> [What you need to do] With pictures excluded, give again exactly the lines running from the one holding "01:00: 30 -> 32.4" through the end of the listing below.
»»
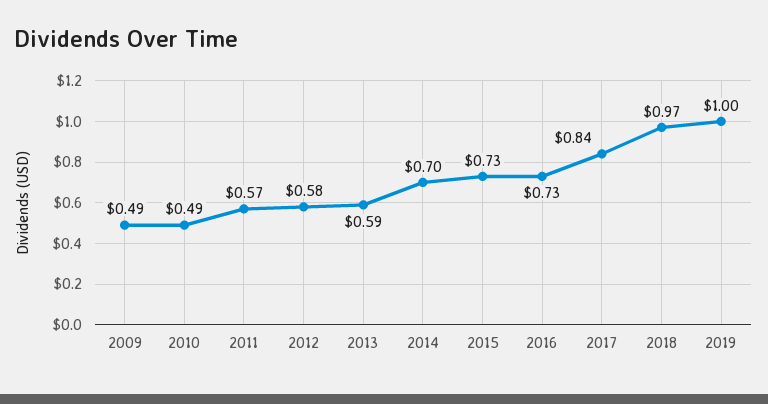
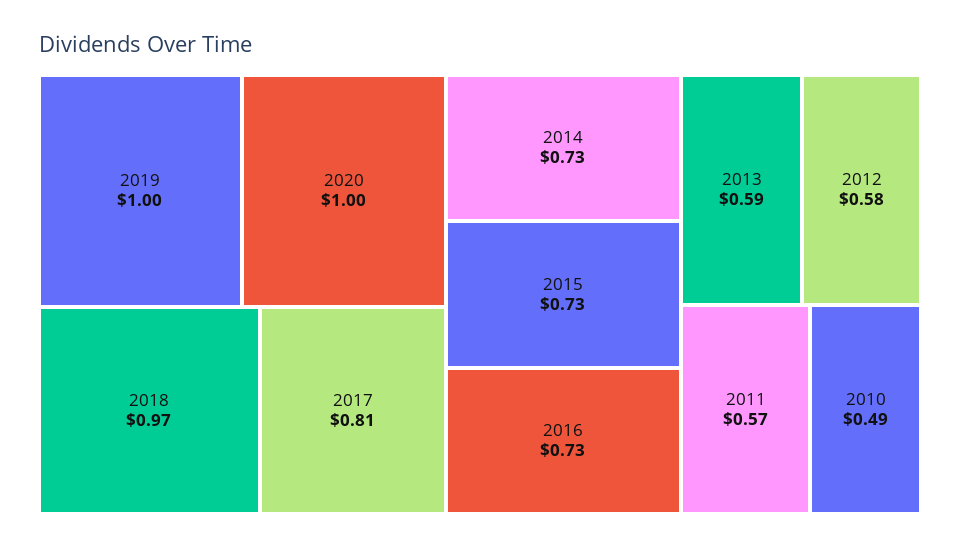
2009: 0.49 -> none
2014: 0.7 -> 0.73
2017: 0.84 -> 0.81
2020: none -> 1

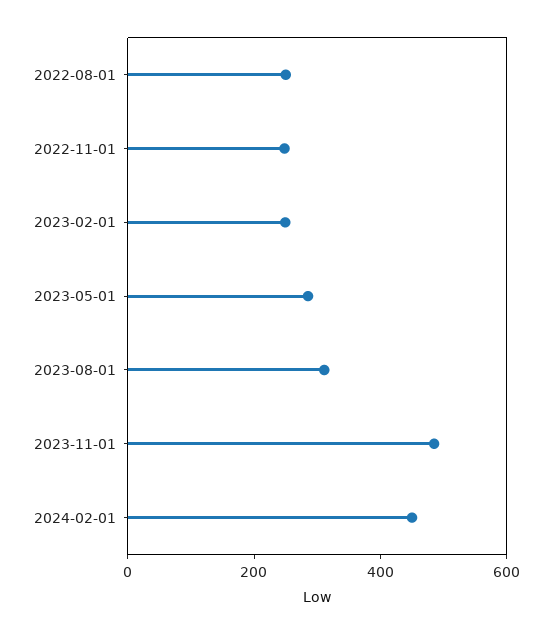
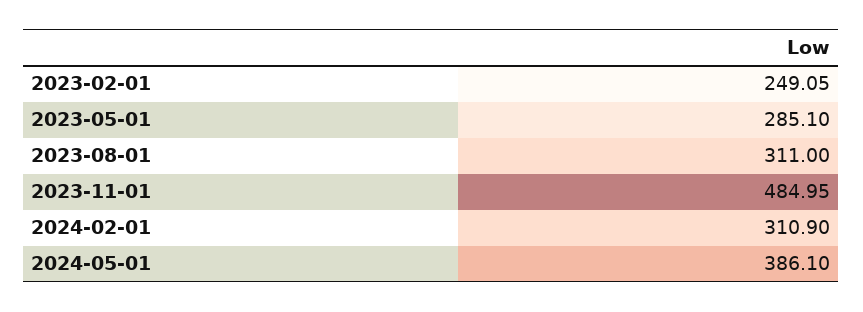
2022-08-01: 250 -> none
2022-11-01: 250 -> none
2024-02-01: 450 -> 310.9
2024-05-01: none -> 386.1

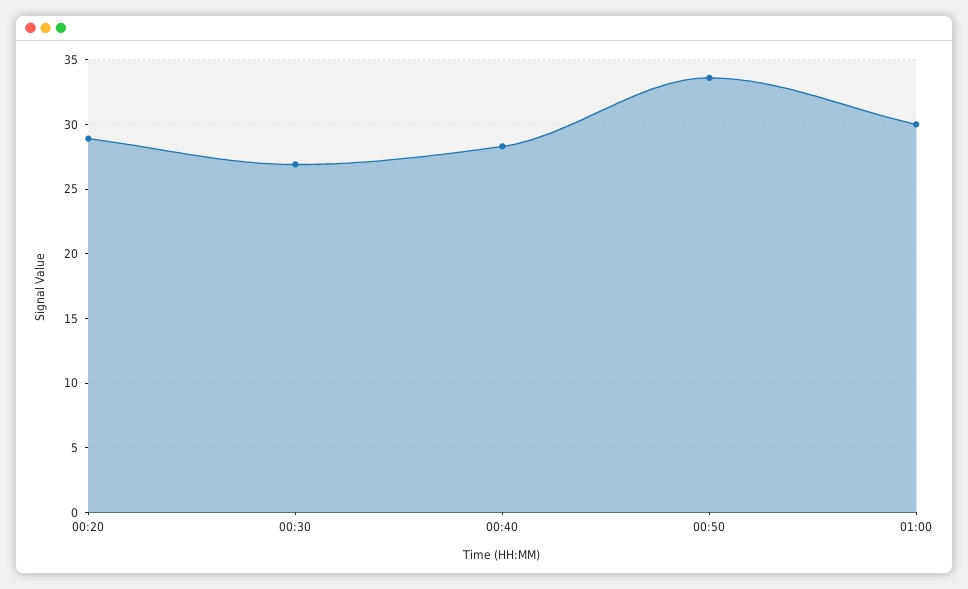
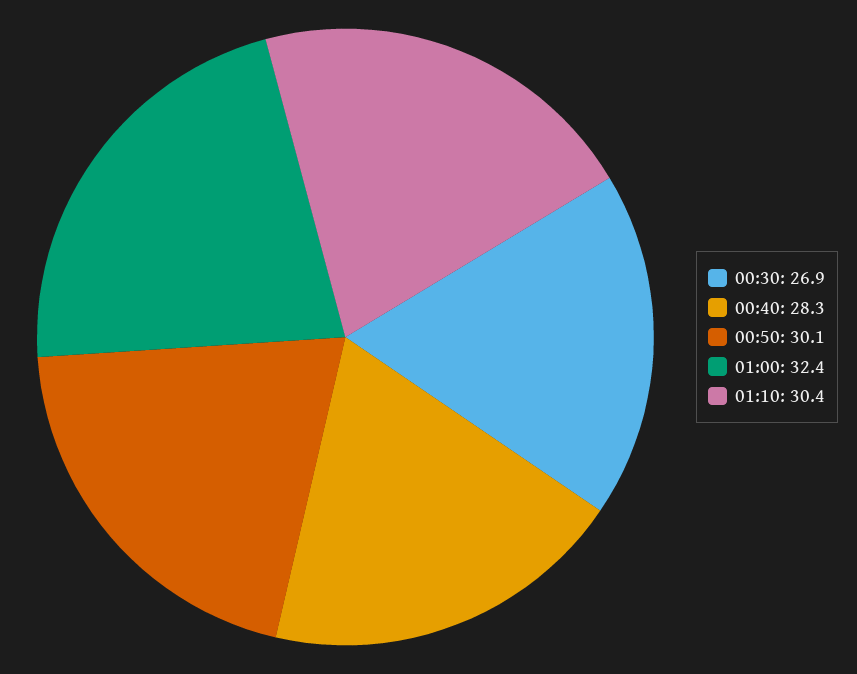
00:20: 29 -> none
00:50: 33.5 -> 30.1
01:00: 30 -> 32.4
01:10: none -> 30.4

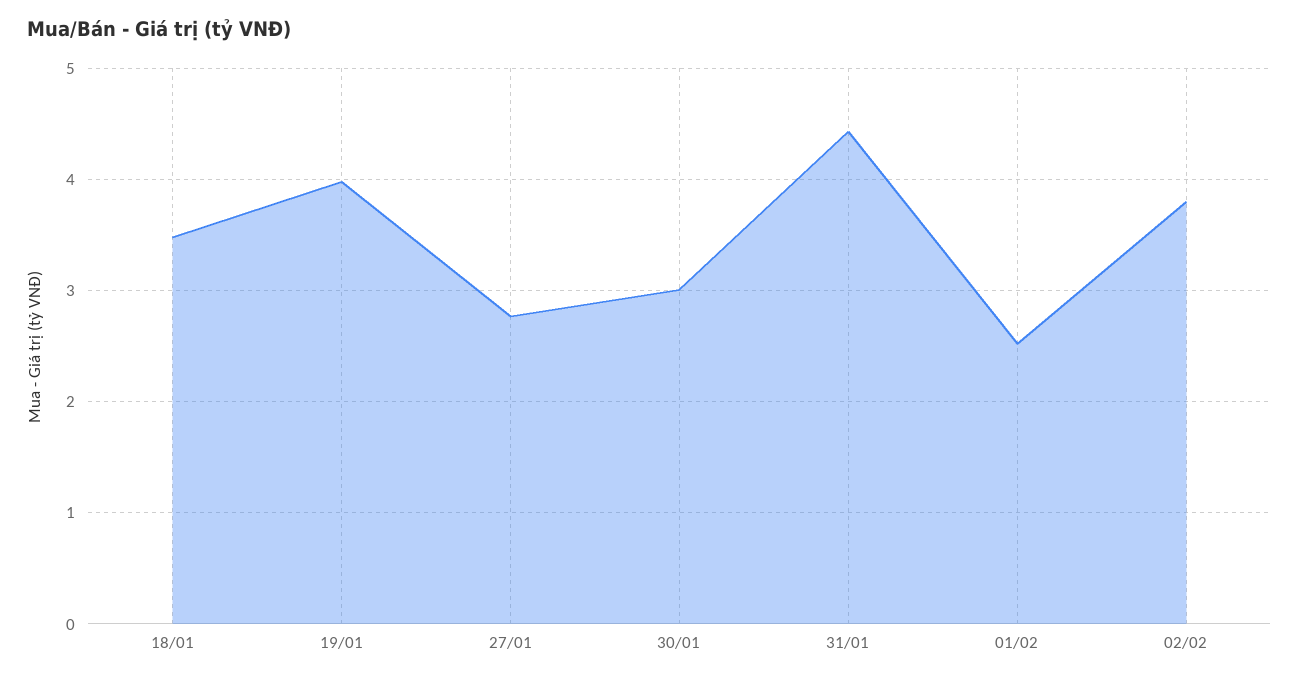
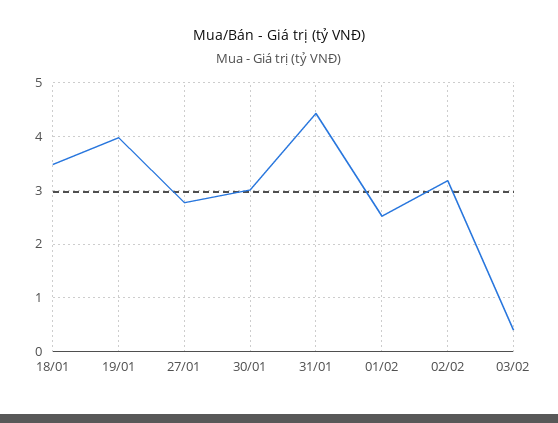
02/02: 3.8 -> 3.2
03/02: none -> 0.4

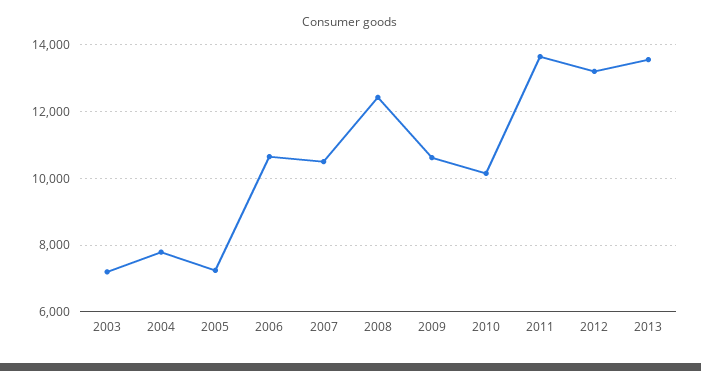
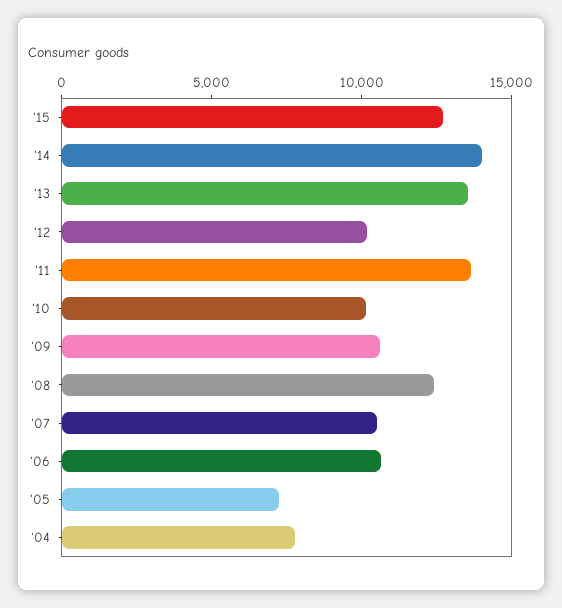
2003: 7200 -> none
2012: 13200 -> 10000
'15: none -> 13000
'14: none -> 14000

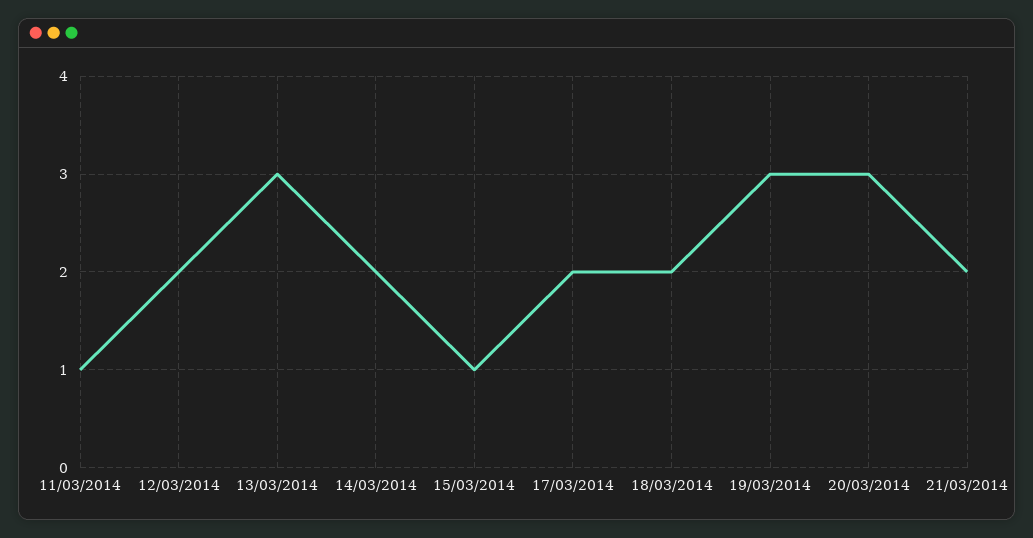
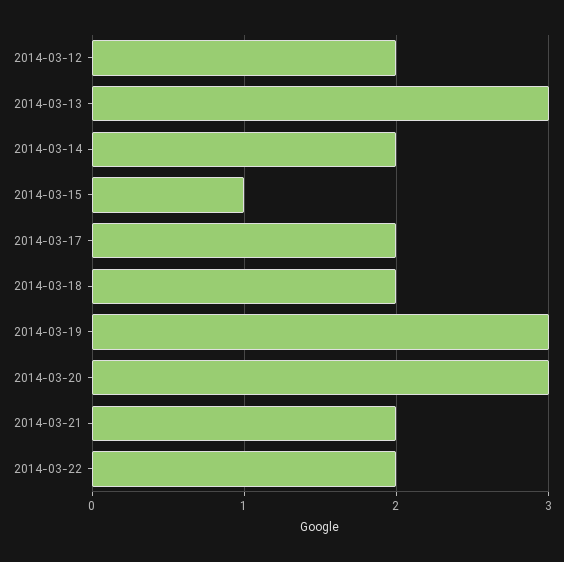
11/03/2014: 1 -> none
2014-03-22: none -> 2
««
> [Output below]
01:00: 30 -> 32.4
01:10: none -> 30.4

02/02: 3.8 -> 3.2
03/02: none -> 0.4

2003: 7200 -> none
2012: 13200 -> 10000
'15: none -> 13000
'14: none -> 14000

11/03/2014: 1 -> none
2014-03-22: none -> 2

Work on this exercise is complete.